Overall, I think these data visualizations told a story about the most popular crimes committed, along with each year, month, day of the week, and hour each one was committed the most. Starting out broad, the first visualization demonstrated the top 10 total offenses and how many each one was committed in the span of 6 years. The second visualization is able to show which year each of these top 10 offenses occurred, showing even further that 2015 had the least amount of offenses (53,597) and 2017 had the most (101,338). After finding out which year was most popular in crime, the 3rd visualization describes the count that each crime was committed. The next 4 visualizations delve deeper into figuring out which crimes happened the most often for each month, day, and hour of the 6 years.

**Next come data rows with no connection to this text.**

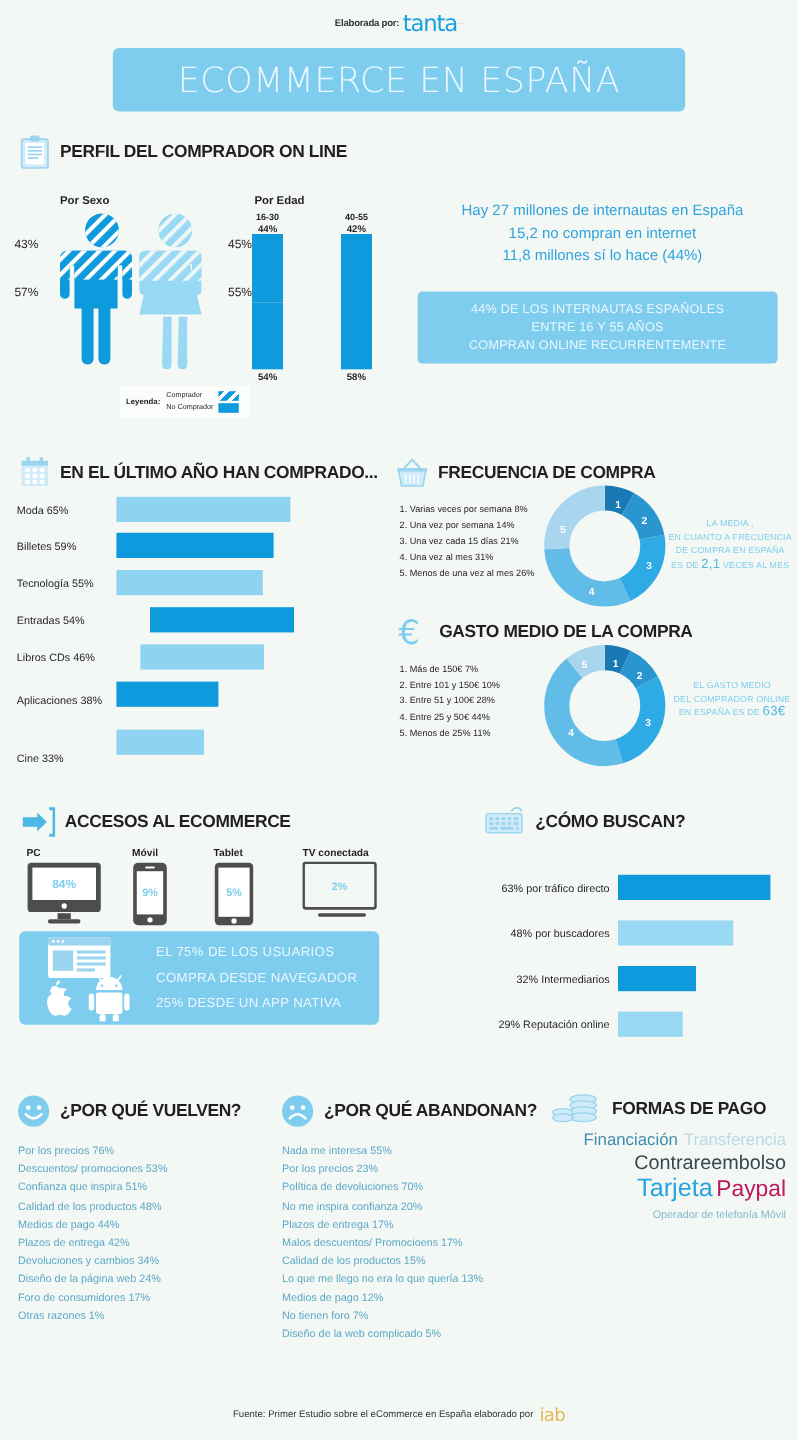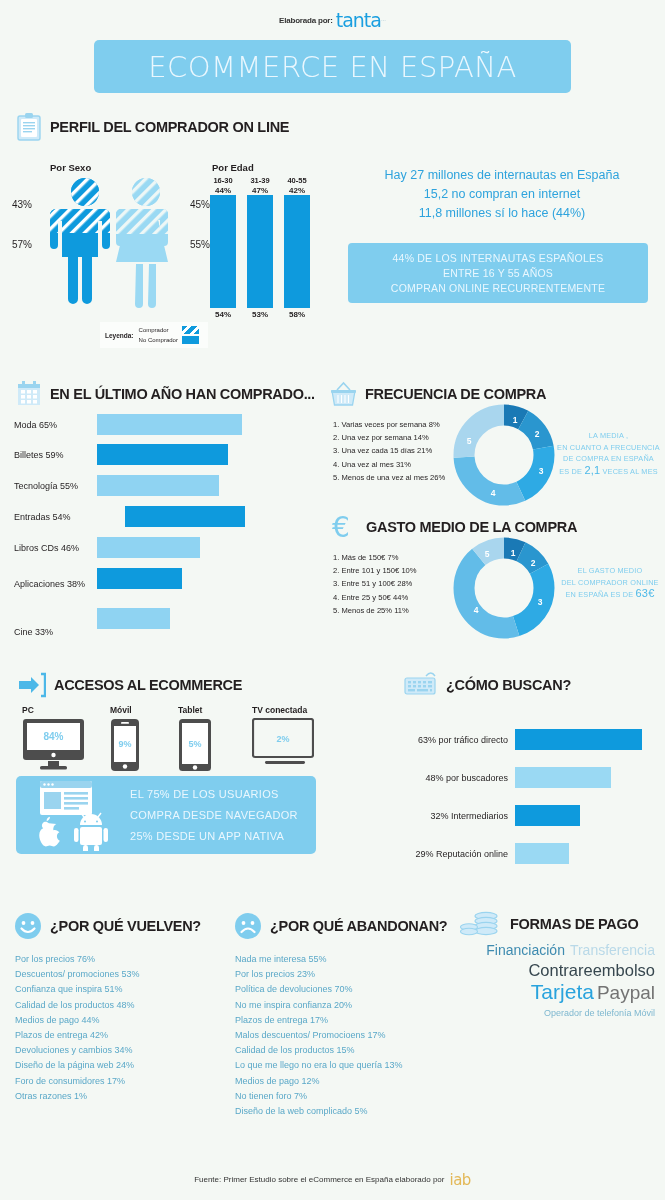--- a/index.html
+++ b/index.html
@@ -214,15 +214,6 @@
     </div>
     <div class="age-bot">54%</div>
   </div>
-  <div class="agebar-col" style="left:247px; top:176px;">
-    <div class="age-lbl">31-39</div>
-    <div class="age-top">47%</div>
-    <div class="agebar">
-      <div class="hatch hatchpat" style="height:60px;"></div>
-      <div class="solid" style="height:53px;"></div>
-    </div>
-    <div class="age-bot">53%</div>
-  </div>
   <div class="agebar-col" style="left:284px; top:176px;">
     <div class="age-lbl">40-55</div>
     <div class="age-top">42%</div>

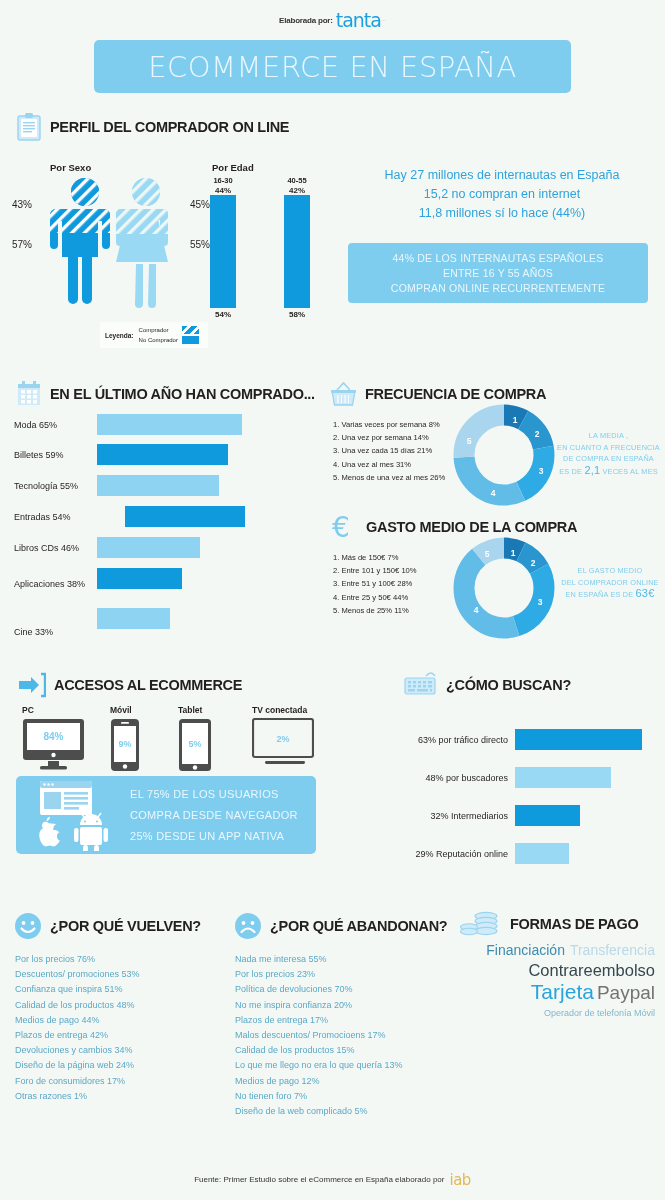--- a/index.html
+++ b/index.html
@@ -293,7 +293,7 @@
     <span class="hbar" style="width:120px; background:#0e9add;"></span>
   </div>
   <div class="hbar-row" style="left:14px; top:537px;">
-    <span class="hbar-lbl" style="width:83px;">Libros CDs 46%</span>
+    <span class="hbar-lbl" style="width:103px;">Libros CDs 46%</span>
     <span class="hbar" style="width:103px; background:#8fd3f2;"></span>
   </div>
   <div class="hbar-row" style="left:14px; top:568px;align-items:flex-end;">

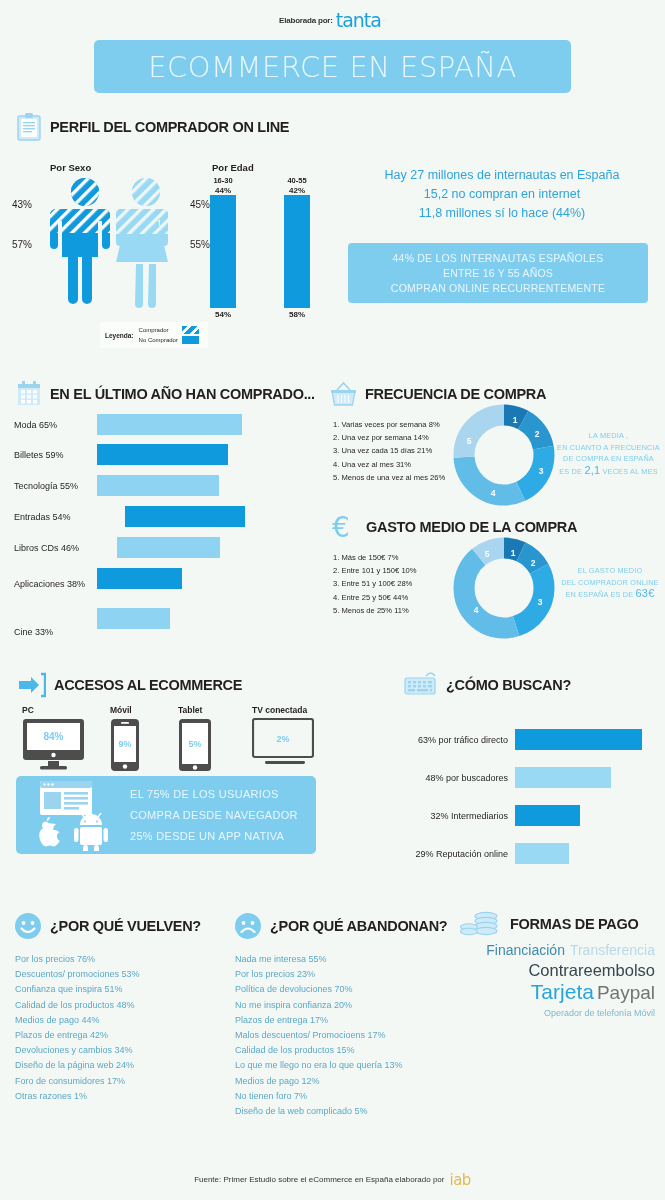--- a/index.html
+++ b/index.html
@@ -124,7 +124,7 @@
   .pay-cloud .w3 { font-size: 16.5px; color: #37474f; display:block; line-height: 20px; }
   .pay-cloud .l3 { line-height: 23px; }
   .pay-cloud .w4 { font-size: 21px; color: #29a3dd; }
-  .pay-cloud .w5 { font-size: 19px; color: #737373; margin-left: 3px; }
+  .pay-cloud .w5 { font-size: 19px; color: #be185d; margin-left: 3px; }
   .pay-cloud .w6 { font-size: 9px; color: #7fb8d0; display: block; line-height: 16px; }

Since this dataset was taken from the Boston Police Department website, it was overall very accurate in numbers. I did not have to take out any “NA’s” or “bad” data, because all of the data I needed from each column was filled. Using 5 columns of data in this dataset, accompanied by 7 different visualizations, I was able to capture the most popular crime offenses in the Boston City area and when each of those offenses occurred the most.